TASK DIRECTIONS:
Could you write out, word for word, each line from the one containing "subtotal: 643.55 -> 2709.76" to the last line of the data below, both included and nothing more?

◇ ◇ ◇ ◇ ◇

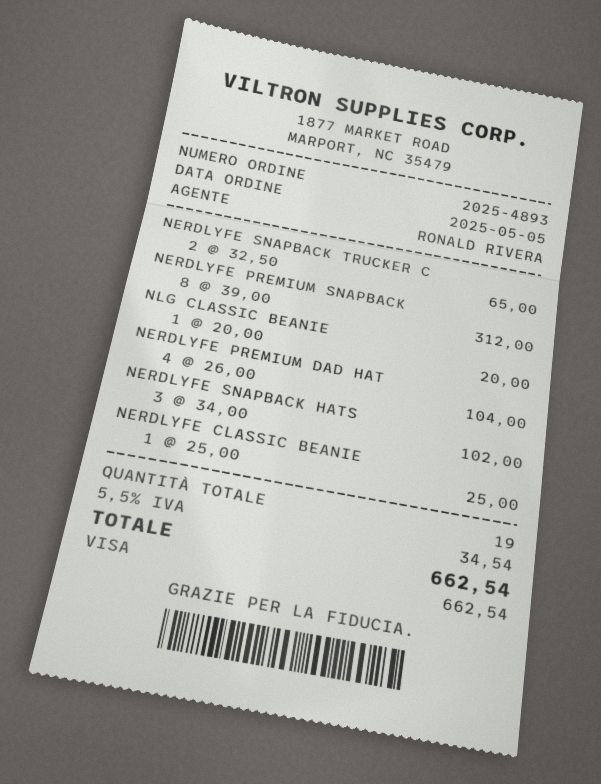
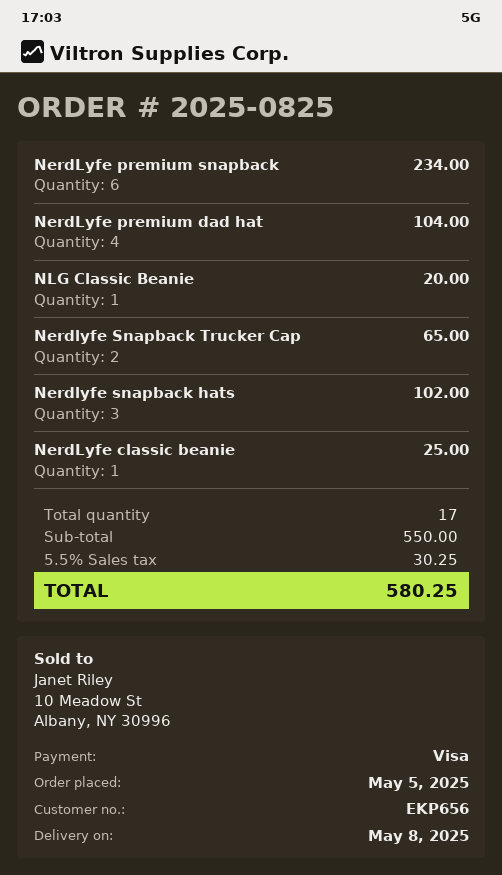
order number: 2025-4893 -> 2025-0825
NERDLYFE PREMIUM SNAPBACK: 8 for 312.00 -> 6 for 234.00
total quantity: 19 -> 17
tax: 5.5% = 34.54 -> 5.5% = 30.25
total: 662.54 -> 580.25

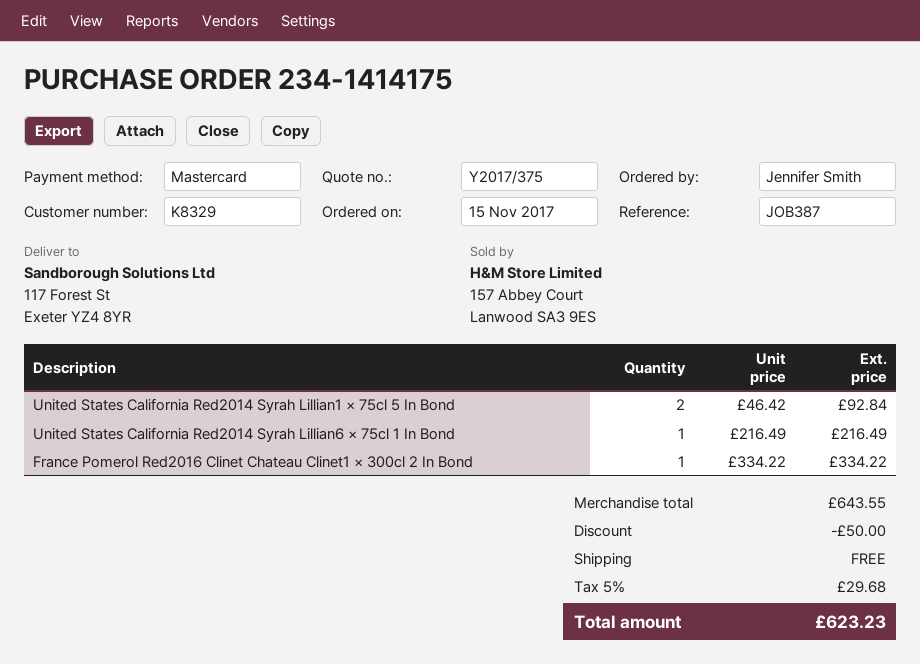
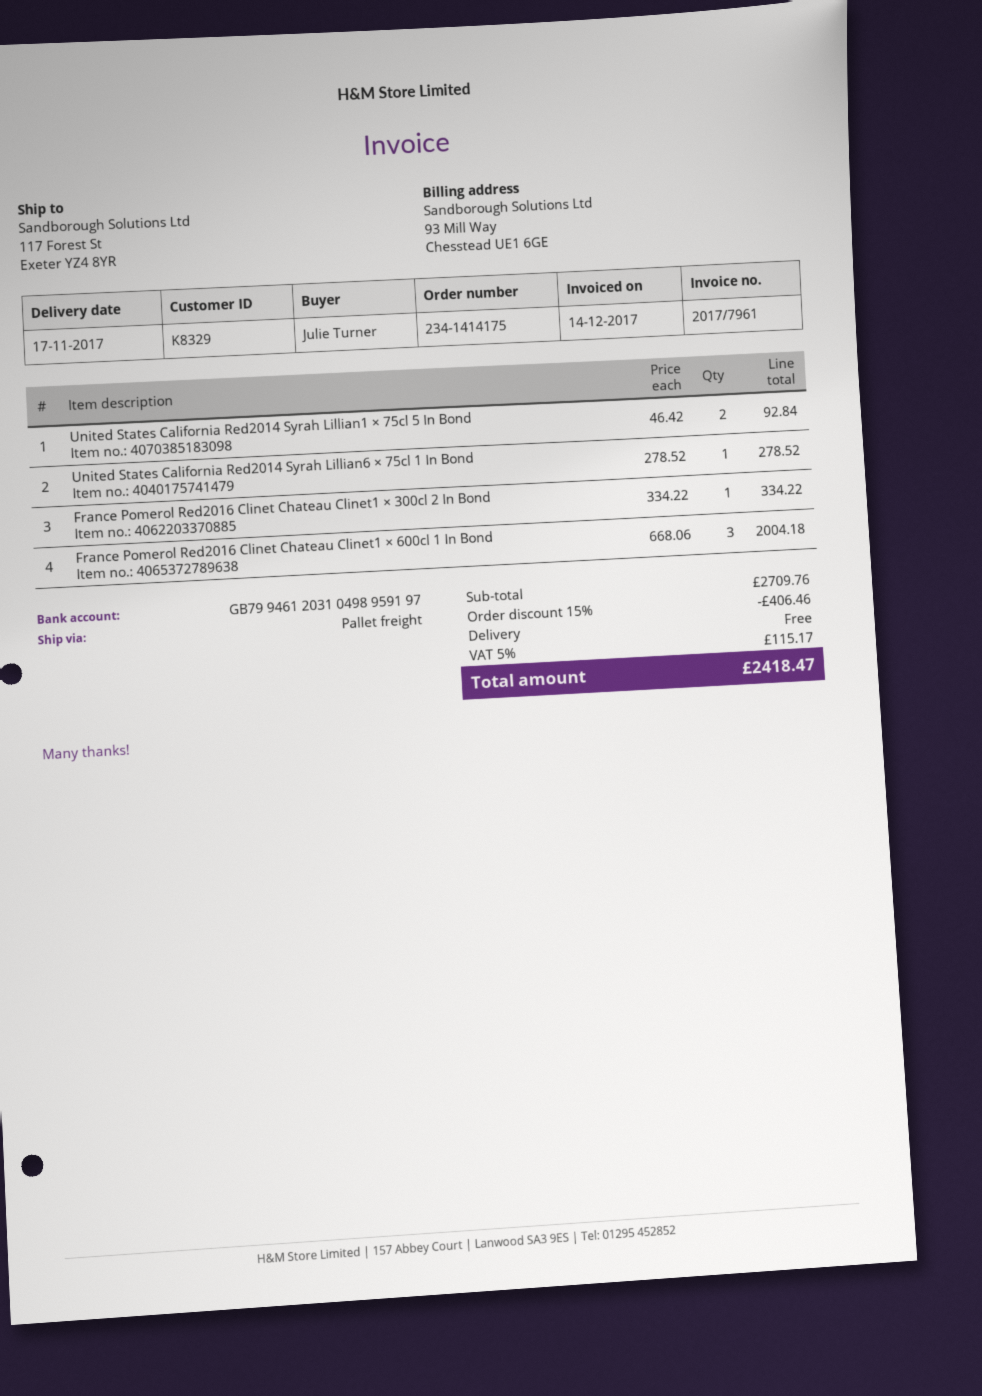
ordered by: Jennifer Smith -> Julie Turner
United States California Red2014 Syrah Lillian6 × 75cl 1 In Bond: 1 x 216.49 = 216.49 -> 1 x 278.52 = 278.52
France Pomerol Red2016 Clinet Chateau Clinet1 × 600cl 1 In Bond: none -> 3 x 668.06 = 2004.18
subtotal: 643.55 -> 2709.76
discount: 50.00 -> 406.46
tax: 5% = 29.68 -> 5% = 115.17
total: 623.23 -> 2418.47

◇ ◇ ◇ ◇ ◇

YOUR RESPONSE:
subtotal: 643.55 -> 2709.76
discount: 50.00 -> 406.46
tax: 5% = 29.68 -> 5% = 115.17
total: 623.23 -> 2418.47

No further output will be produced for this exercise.